Fin de vie : le poids de la morale

Les mises en examen des membres de l’association Ultime Liberté mettent en lumière le combat des personnes demandant à mourir dans la dignité. Il est temps que la France évolue.
Pour les membres de l’association Ultime Liberté, le pentobarbital était la promesse de cette délivrance. (felipe caparros cruz/Getty Images)
publié le 7 mars 2021 à 21h03

Déjà légalisés en Suisse, en Belgique, aux Pays-Bas et au Luxembourg, l’euthanasie ou le suicide assisté pourraient l’être en Espagne et au Portugal dans les mois à venir. En France, la loi se limite aujourd’hui à préciser les modalités d’accompagnement médical de la «fin de vie» : les textes Leonetti (2005) puis Claeys-Leonetti (2016) encadrent l’accompagnement des malades selon le double principe de l’opposition à «l’acharnement thérapeutique» et l’amélioration des conditions cliniques des patients en fin de vie. Des barbituriques tels le midazolam ou le Rivotril sont ainsi utilisés par les équipes médicales pour la prise en charge palliative des patients, pour éviter les risques de suffocation par exemple. La sédation profonde a alors pour but d’alléger la souffrance et non de provoquer la mort, fut-elle désirée. Un progrès, certes, mais aucunement la solution pour celles et ceux qui ont décidé d’abréger leurs souffrances, délibérément et en conscience.
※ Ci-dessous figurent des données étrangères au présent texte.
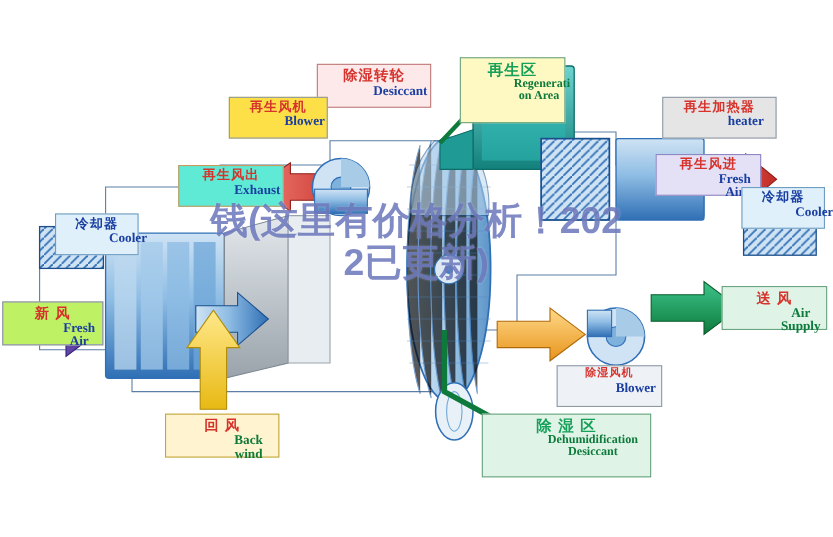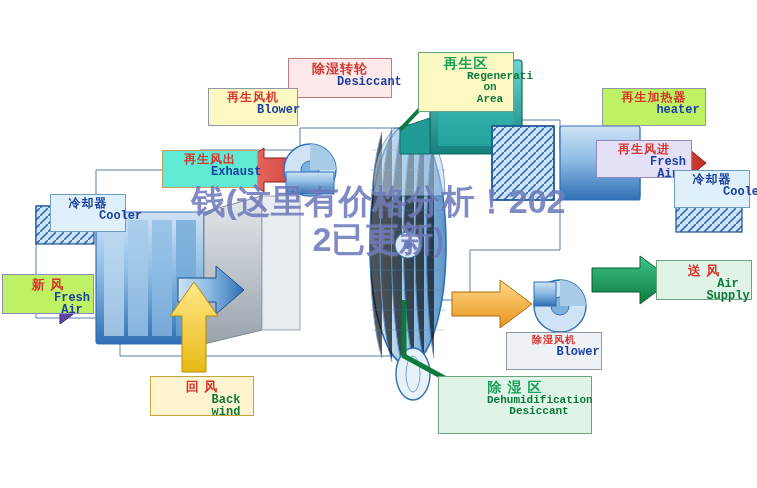"Desiccant" .lbl .en { font-family: Liberation Mono, monospace -> Liberation Serif, serif }
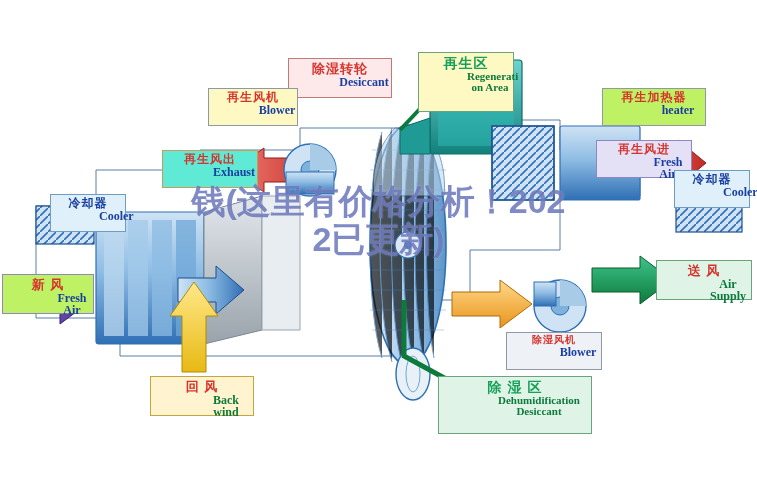"再生风机" div.lbl { background: #fef9c3 -> #fde047 }
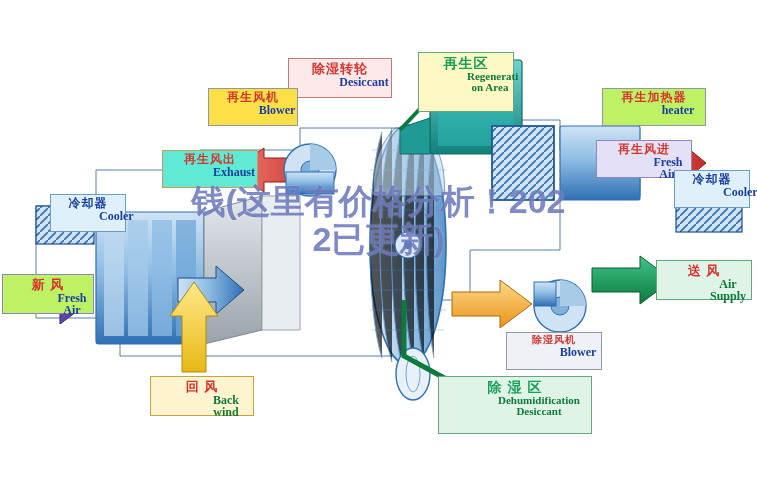"再生加热器" div.lbl { background: #bef264 -> #e5e5e5 }
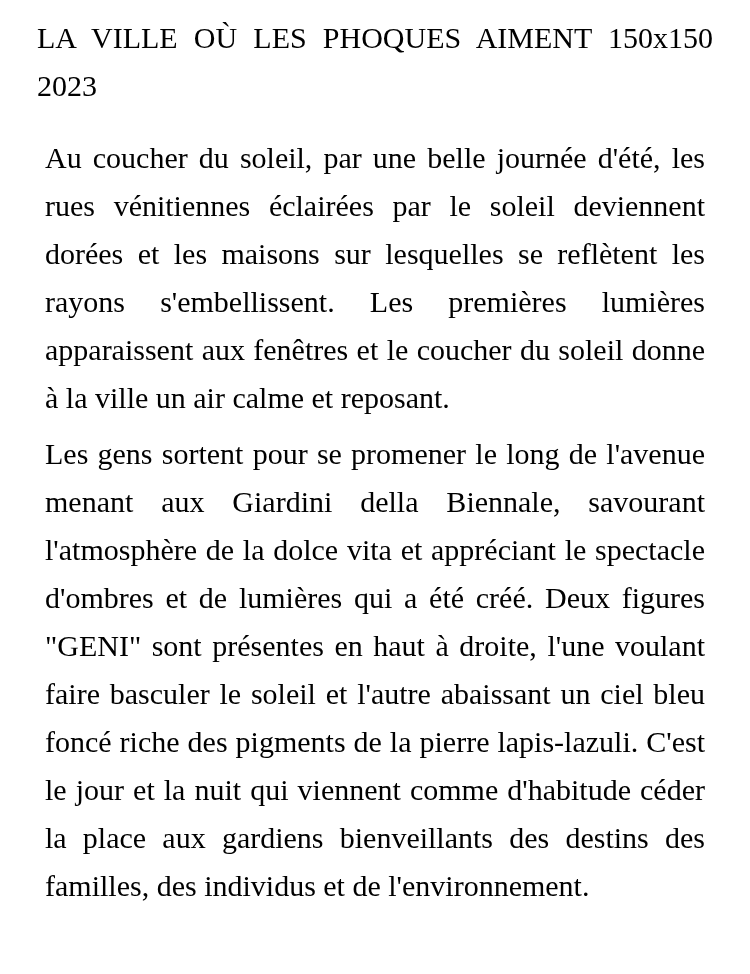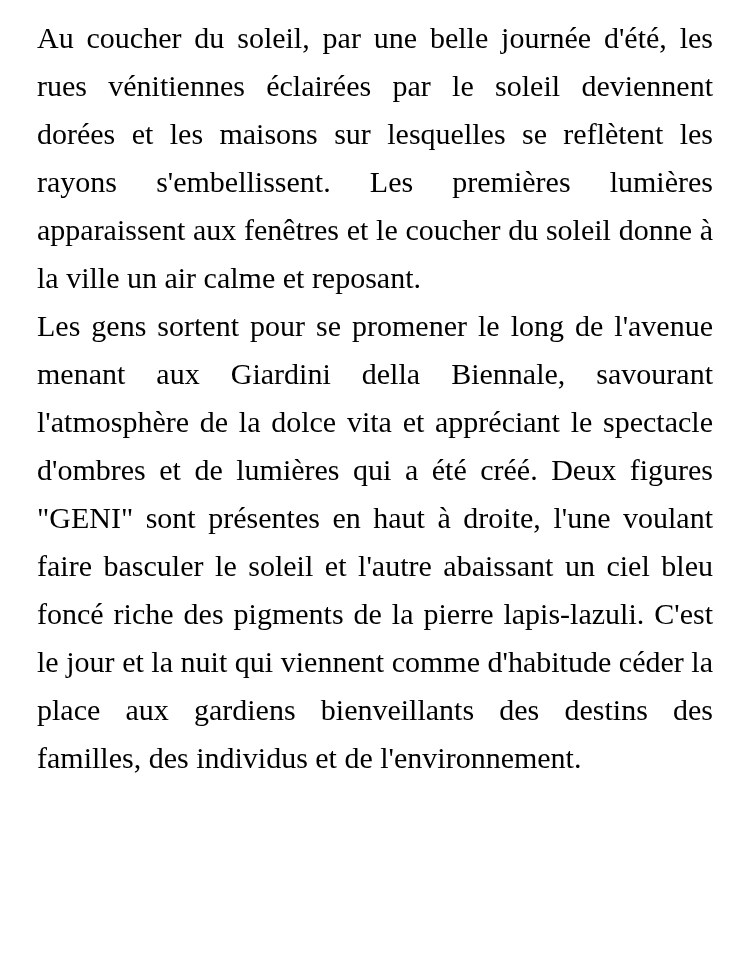"LA VILLE OÙ LES PHOQUES" h1.title { html: none -> <h1>LA VILLE OÙ LES PHOQUES AIMENT 150x150 2023</h1> }
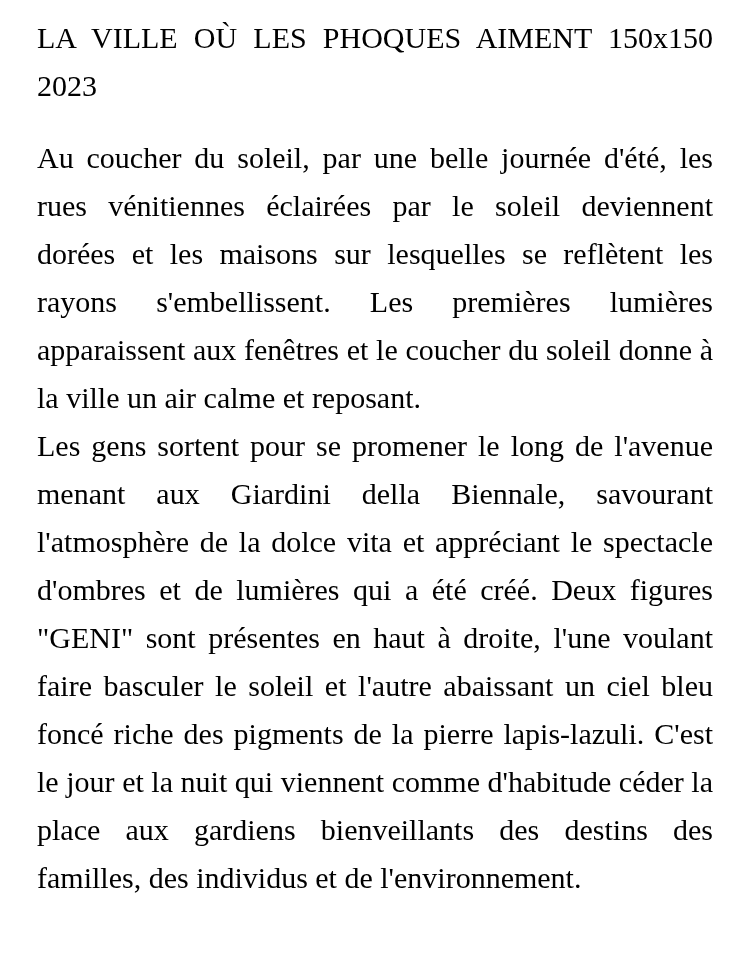"Au coucher du soleil, par" .para { margin: 0 -> 8px }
Pour les membres de l’association Ultime Liberté, le pentobarbital était la promesse de cette délivrance. Utilisé dans d’autres pays pour le suicide assisté − et aux Etats-Unis pour les exécutions de condamnés à mort −, il serait l’assurance d’une mort aussi paisible que celle de Socrate, rapportée par Platon. Ciguë des temps modernes, le Nembutal est amer au goût, comme son lointain ancêtre. Libération est allé à la rencontre de ces buveurs de mort, pour qui les poursuites judiciaires et les jugements moraux s’ajoutent à la maladie. Car si le débat sur la fin de vie revient ces jours-ci dans les cénacles parlementaires, la société française bouge lentement sur cette délicate question. Troublante ironie, plaider la légitimité de leur quête mortifère et libératoire risque bien de devenir pour ces hérauts peu ordinaires le combat de ce qui leur reste de vie. Portant la voix des milliers d’autres pour qui mourir dans la dignité est la dernière des volontés.